By Lisa Seachrist
Fading memories and progressively erratic moods characterize the dementia that physicians associate with Alzheimer's disease, but the definitive diagnosis comes only when the hallmark deposits of amyloid protein in the brain are discovered after death.
As much as these deposits or plaques serve as harbingers of Alzheimer's disease, researchers have hotly debated whether the plaques represent the means by which Alzheimer's takes its toll or are simply a by-product of the disease itself. Recent discoveries involving two genes associated with familial cases of early onset Alzheimer's implicate increased levels of amyloid production as a likely cause of the disease.
New results from Martin Cistron and Dennis Selkoe, of Harvard Medical School published in the January Nature Medicine add further weight to the idea that one of the principle problems in Alzheimer's disease is an increased amount of amyloid that's likely to form plaques. The paper is titled "Mutant presenilins of Alzheimer's disease increase production of 42-residue amyloid ß-protein in both transfected cells and transgenic mice.
"The bottom line is that our work adds support to the amyloid hypothesis," said Martin Cistron, assistant professor of neurology at Harvard Medical School. "Our work suggests that the increase in amyloid production comes early in the disease process."

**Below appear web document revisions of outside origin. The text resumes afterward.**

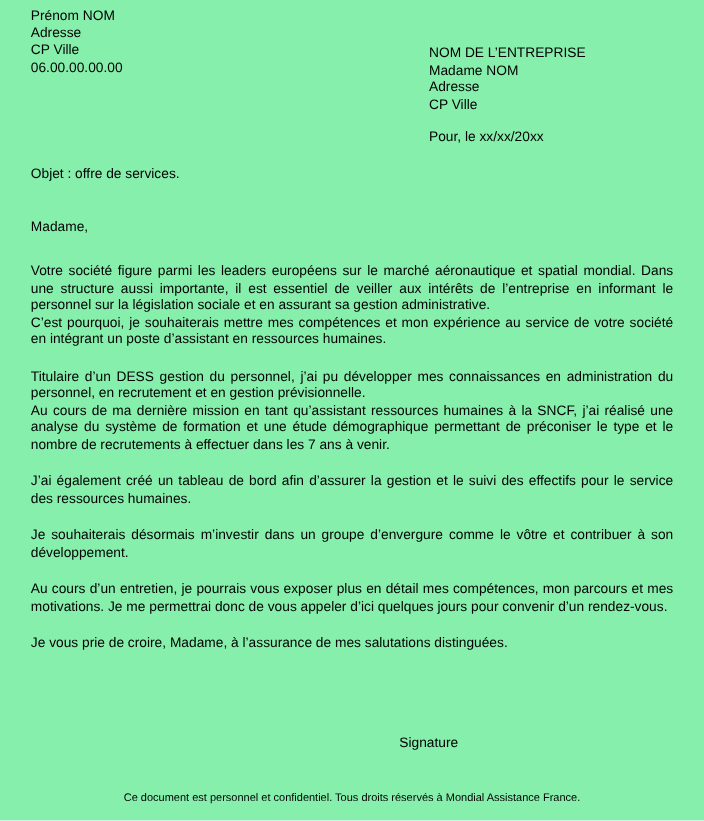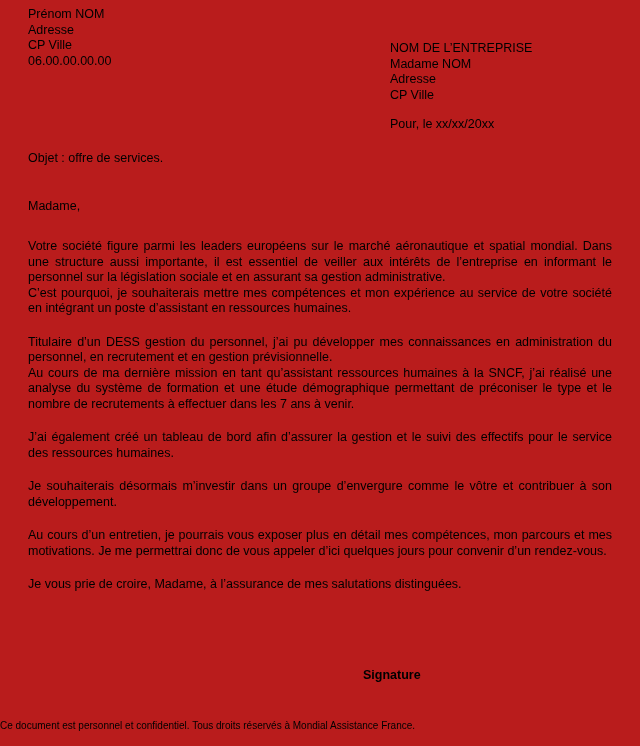--- a/index.html
+++ b/index.html
@@ -11,7 +11,7 @@
     position: relative;
     width: 640px;
     height: 746px;
-    background: #b91c1c;
+    background: #86efac;
     font-family: "Liberation Sans", "DejaVu Sans", sans-serif;
     font-size: 12.5px;
     line-height: 15.5px;

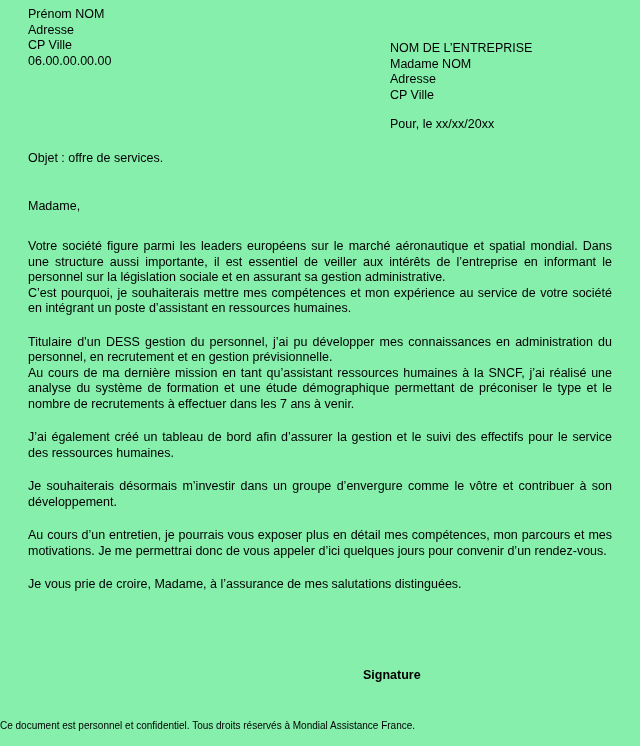--- a/index.html
+++ b/index.html
@@ -30,7 +30,7 @@
     text-align: justify;
     white-space: pre-wrap;
   }
-  .signature      { left: 363px; top: 668px; font-weight: bold; }
+  .signature      { left: 363px; top: 668px; }
   .footer-note {
     left: 0; top: 720px; width: 640px;
     font-size: 10px;

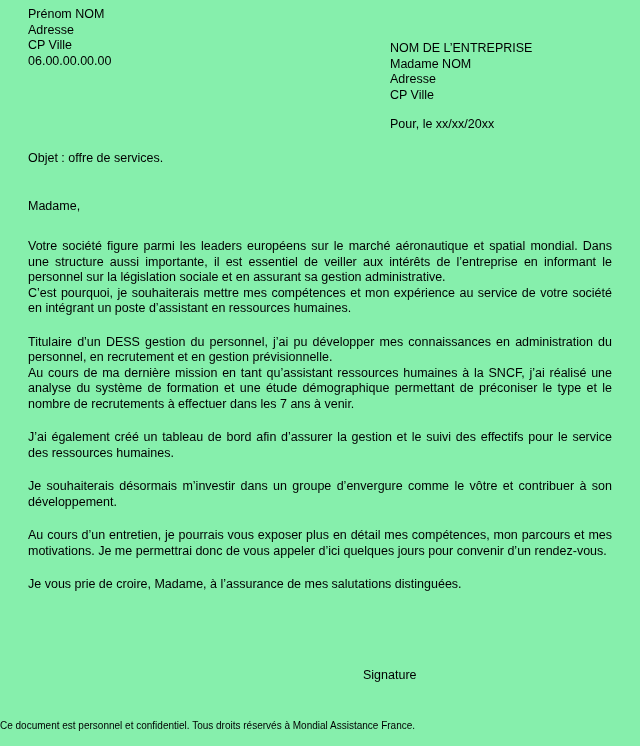--- a/index.html
+++ b/index.html
@@ -33,6 +33,7 @@
   .signature      { left: 363px; top: 668px; }
   .footer-note {
     left: 0; top: 720px; width: 640px;
+    text-align: center;
     font-size: 10px;
     line-height: 12px;
   }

Since 1987, researchers have known that ß-amyloid (Aß) is the primary component of Alzheimer's disease plaques. The protein gets cleaved in primarily two forms: a 40-amino acid protein and a 42-amino acid version. It is the 42 amino acid version of Aß that appears most likely to seed plaque deposits in the brain. Mutations in the gene that encodes Aß can cause some early forms of familial Alzheimer's disease.
New Plaques Discovered In 1996
In 1995, back-to-back discoveries of two proteins presenilin 1 and presenilin 2 (PS-1 and PS-2) added two new players in Alzheimer's. Nearly half of all inherited forms of Alzheimer's result from mutations in PS-1 or PS-2.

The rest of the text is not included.